From Time Out London

Most famous as the helmer of the Japanese movie institution ‘Tora-san’ – a 48-film series of nostalgic comedy-dramas that ran from 1969 to 1995 – the septuagenarian Yamada Yoji is evidently not afraid of repeating himself. His latest samurai melodrama, the highly enjoyable ‘Hidden Blade’, reworks many of the same themes and narrative forms of his recent Oscar-nominated ‘Twilight Samurai’, but it’s so fluently directed, well acted and emotionally satisfying that its lack of originality can be forgiven.

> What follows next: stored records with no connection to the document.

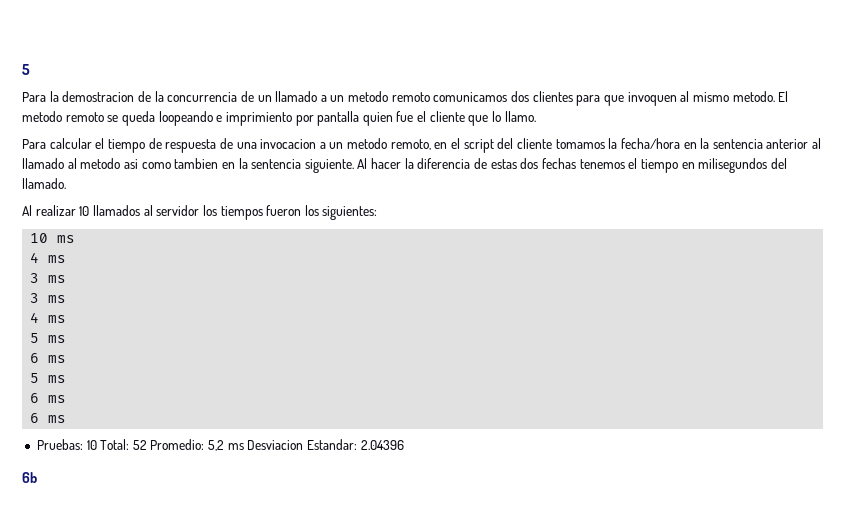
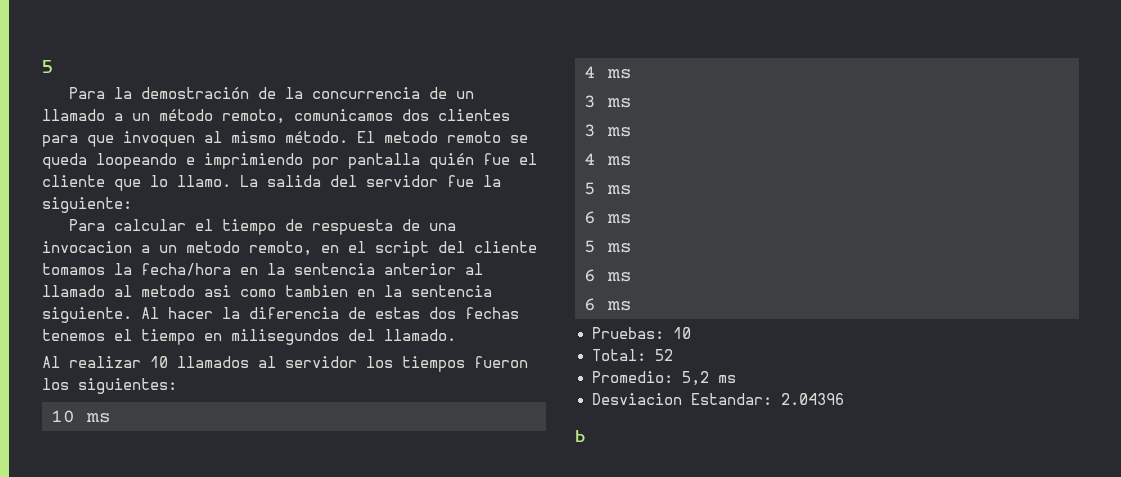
- Para la demostracion de la concurrencia de un llamado a un metodo remoto comunicamos dos clientes para que invoquen al mismo metodo.
+ Para la demostración de la concurrencia de un llamado a un método remoto, comunicamos dos clientes para que invoquen al mismo método.
- El metodo remoto se queda loopeando e imprimiento por pantalla quien fue el cliente que lo llamo.
+ El metodo remoto se queda loopeando e imprimiendo por pantalla quién fue el cliente que lo llamo. La salida del servidor fue la siguiente:
- Pruebas: 10 Total: 52 Promedio: 5,2 ms Desviacion Estandar: 2.04396
+ Pruebas: 10
+ Total: 52
+ Promedio: 5,2 ms
+ Desviacion Estandar: 2.04396
- 6b
+ b

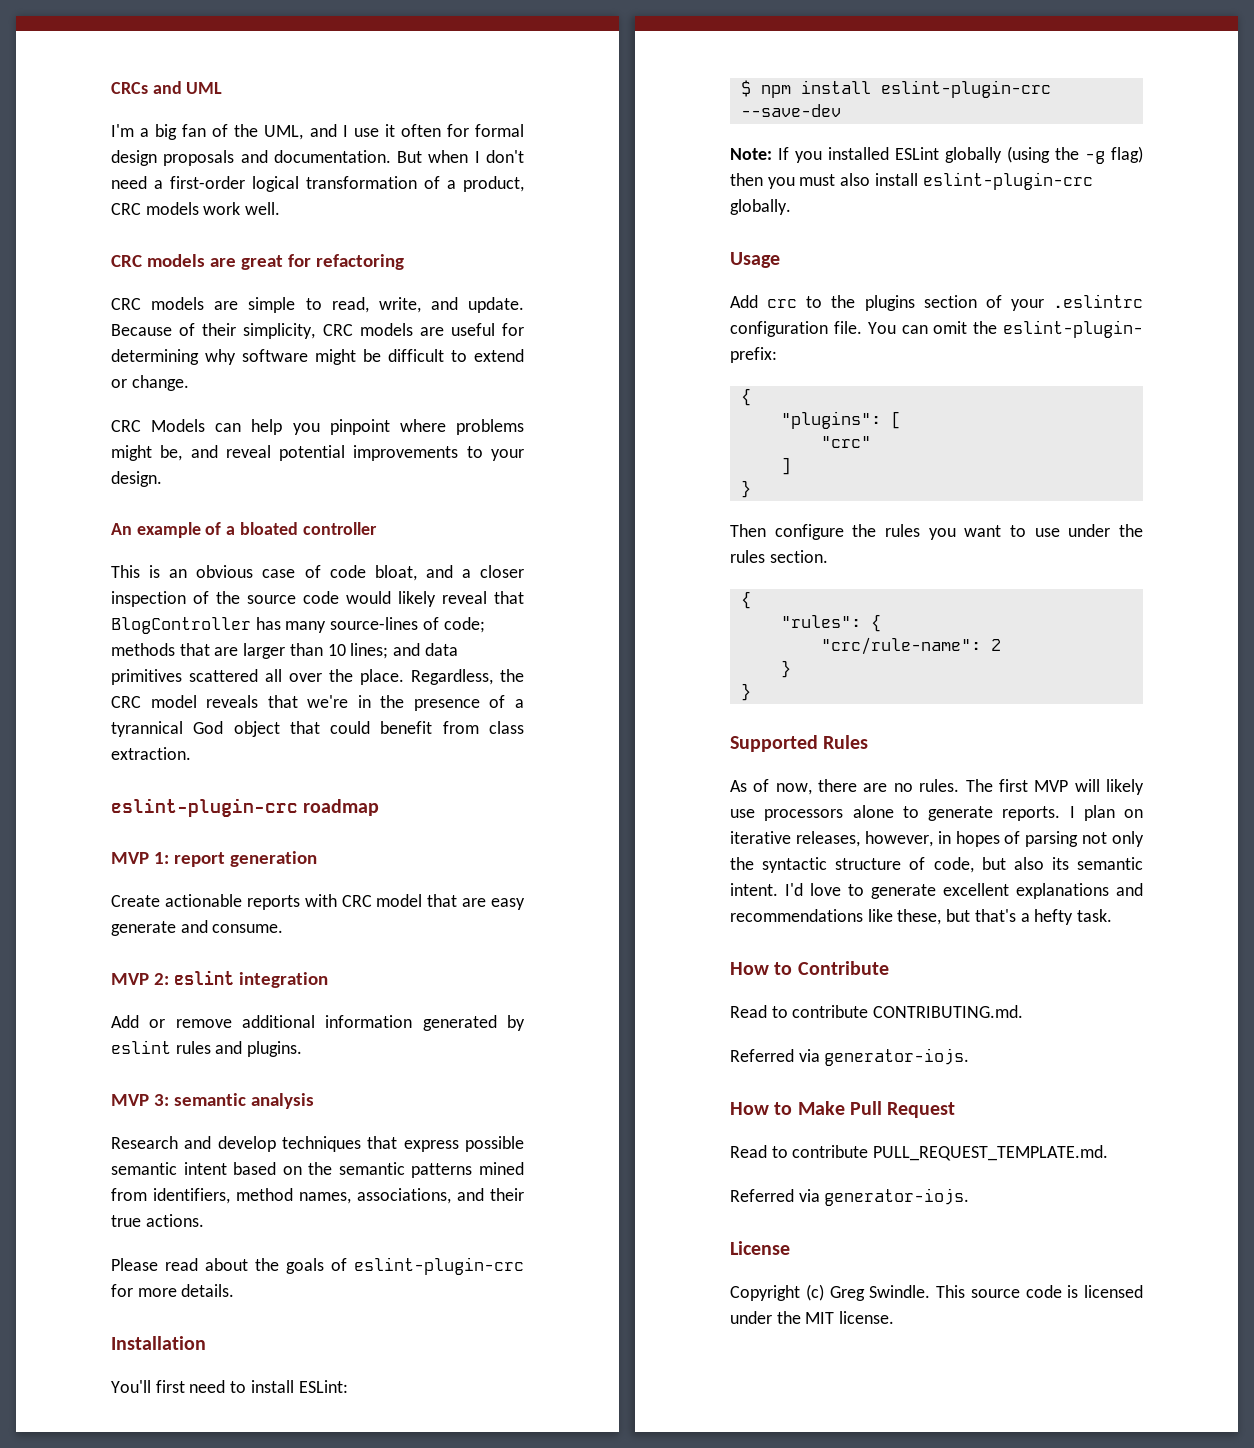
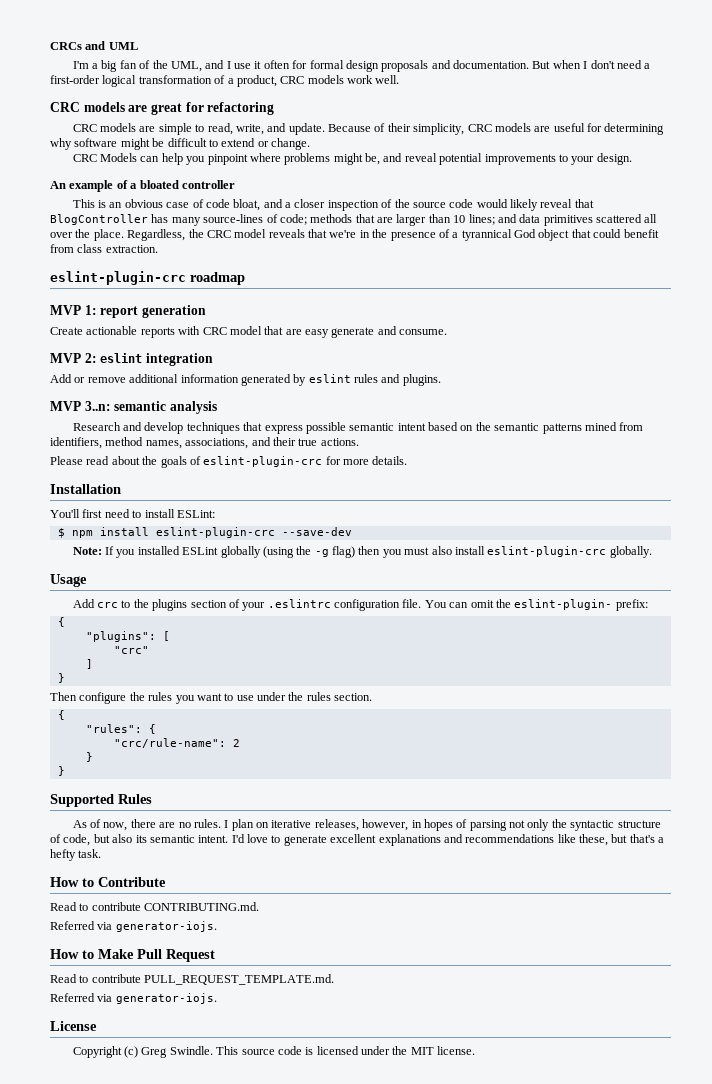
- MVP 3: semantic analysis
+ MVP 3..n: semantic analysis
- The first MVP will likely use processors alone to generate reports.

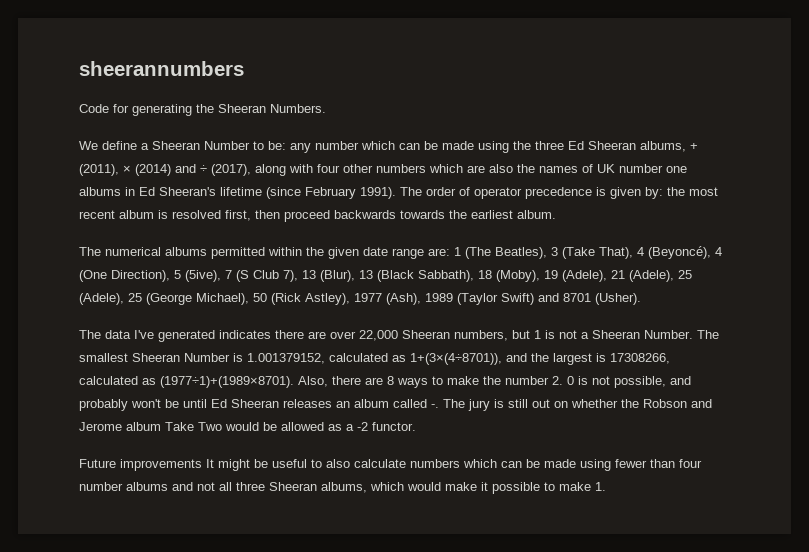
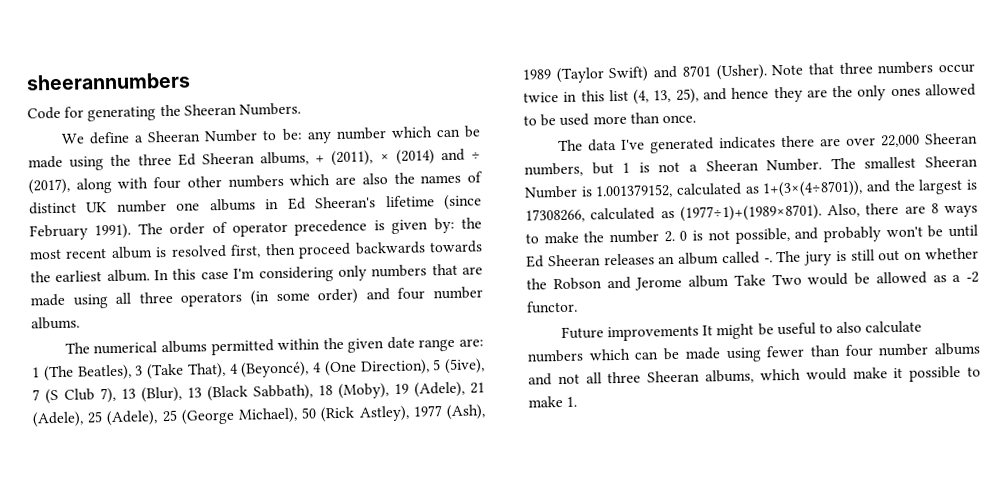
- We define a Sheeran Number to be: any number which can be made using the three Ed Sheeran albums, + (2011), × (2014) and ÷ (2017), along with four other numbers which are also the names of UK number one albums in Ed Sheeran's lifetime (since February 1991).
+ We define a Sheeran Number to be: any number which can be made using the three Ed Sheeran albums, + (2011), × (2014) and ÷ (2017), along with four other numbers which are also the names of distinct UK number one albums in Ed Sheeran's lifetime (since February 1991).
+ In this case I'm considering only numbers that are made using all three operators (in some order) and four number albums.
+ Note that three numbers occur twice in this list (4, 13, 25), and hence they are the only ones allowed to be used more than once.

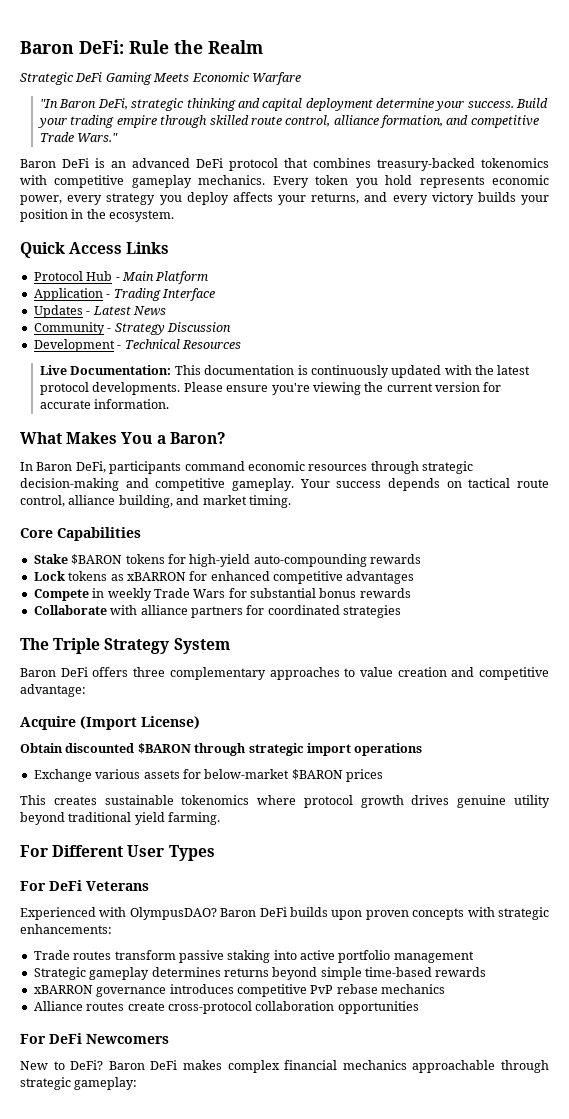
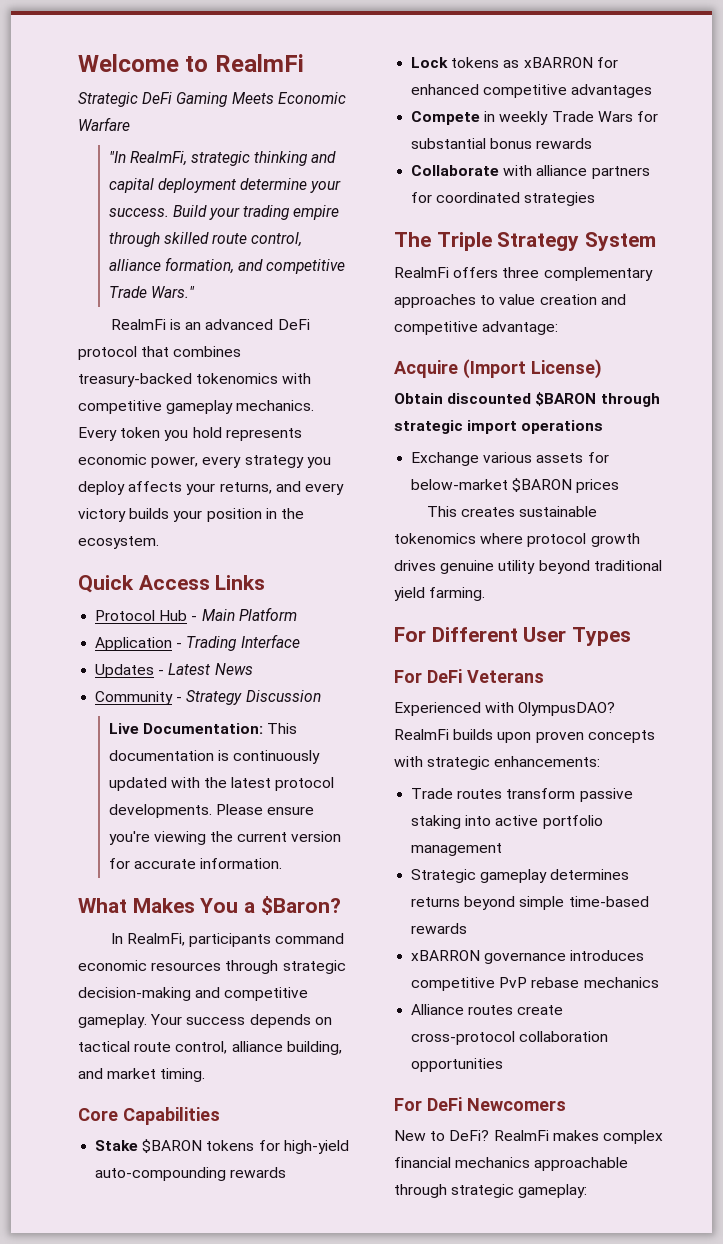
- Baron DeFi: Rule the Realm
+ Welcome to RealmFi
- "In Baron DeFi, strategic thinking and capital deployment determine your success.
+ "In RealmFi, strategic thinking and capital deployment determine your success.
- Baron DeFi is an advanced DeFi protocol that combines treasury-backed tokenomics with competitive gameplay mechanics.
+ RealmFi is an advanced DeFi protocol that combines treasury-backed tokenomics with competitive gameplay mechanics.
- Development - Technical Resources
- What Makes You a Baron?
+ What Makes You a $Baron?
- In Baron DeFi, participants command economic resources through strategic decision-making and competitive gameplay.
+ In RealmFi, participants command economic resources through strategic decision-making and competitive gameplay.
- Baron DeFi offers three complementary approaches to value creation and competitive advantage:
+ RealmFi offers three complementary approaches to value creation and competitive advantage:
- Baron DeFi builds upon proven concepts with strategic enhancements:
+ RealmFi builds upon proven concepts with strategic enhancements:
- Baron DeFi makes complex financial mechanics approachable through strategic gameplay:
+ RealmFi makes complex financial mechanics approachable through strategic gameplay:

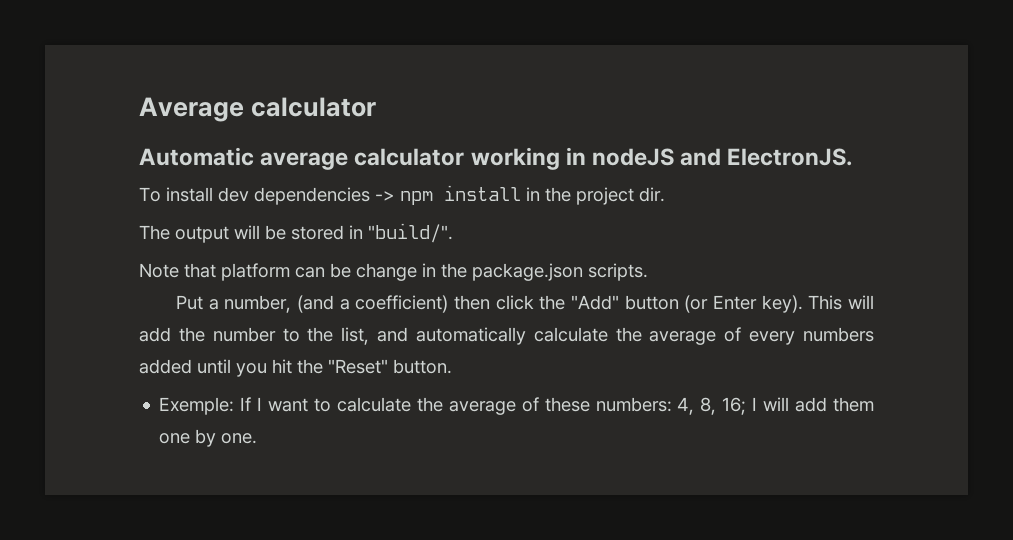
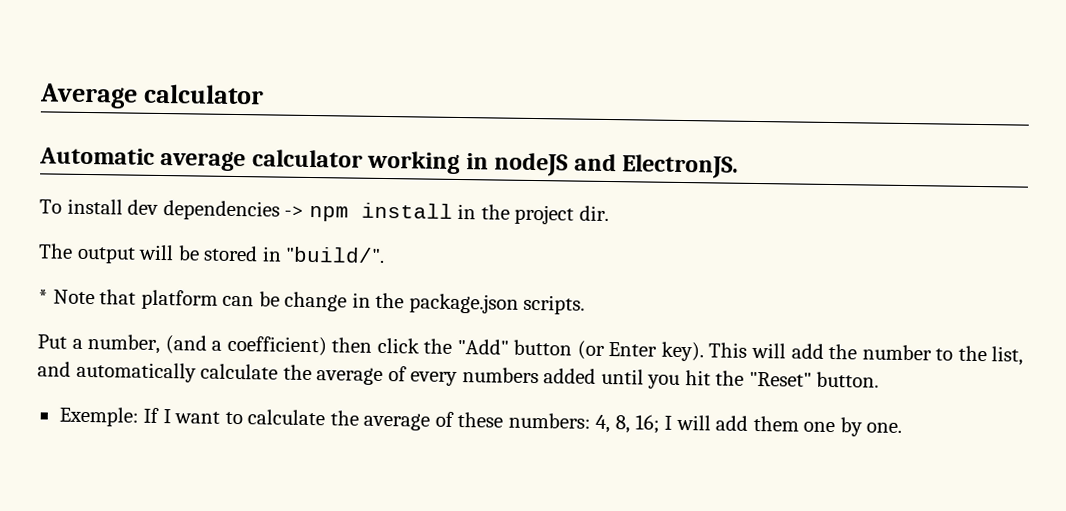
- Note that platform can be change in the package.json scripts.
+ * Note that platform can be change in the package.json scripts.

‘Mystery Train’’s Masatoshi Nagase gives a dignified and moving performance as Munezo, the honorable samurai of a backwater town who has carried a torch from late childhood for the lower-caste Kie (Takako Matsu), since married into a merchant family of Dickensian meanness. Yamada elaborates the changing military stance of the 1860s Tokugawa Shogunate – lots of comic business involving English rifles and Dutch cannon – but his heart lies in the distended romantic entanglement of Munezo and Kie, pushing the couple’s portrait of emotionally self-denying forebearance to the edge of Sirkian melodrama.

On the whole, however, Yamada does not succumb to stylistic flourish. Mutsuo Naganuma’s fine period cinematograpy is typically unostentatious and the climactic, cathartic action sequences are notable for their own form of realism: when Munezo is instructed by a corrupt senior retainer to kill an old friend, sentenced to a fate worse than hara-kiri for his Western-ising views, their confrontation is filmed to emphasise our quiet hero’s deep ambivalence toward violence. It’s old-fashioned fare, certainly, but only Isao Tomita’s string-based score rams that home.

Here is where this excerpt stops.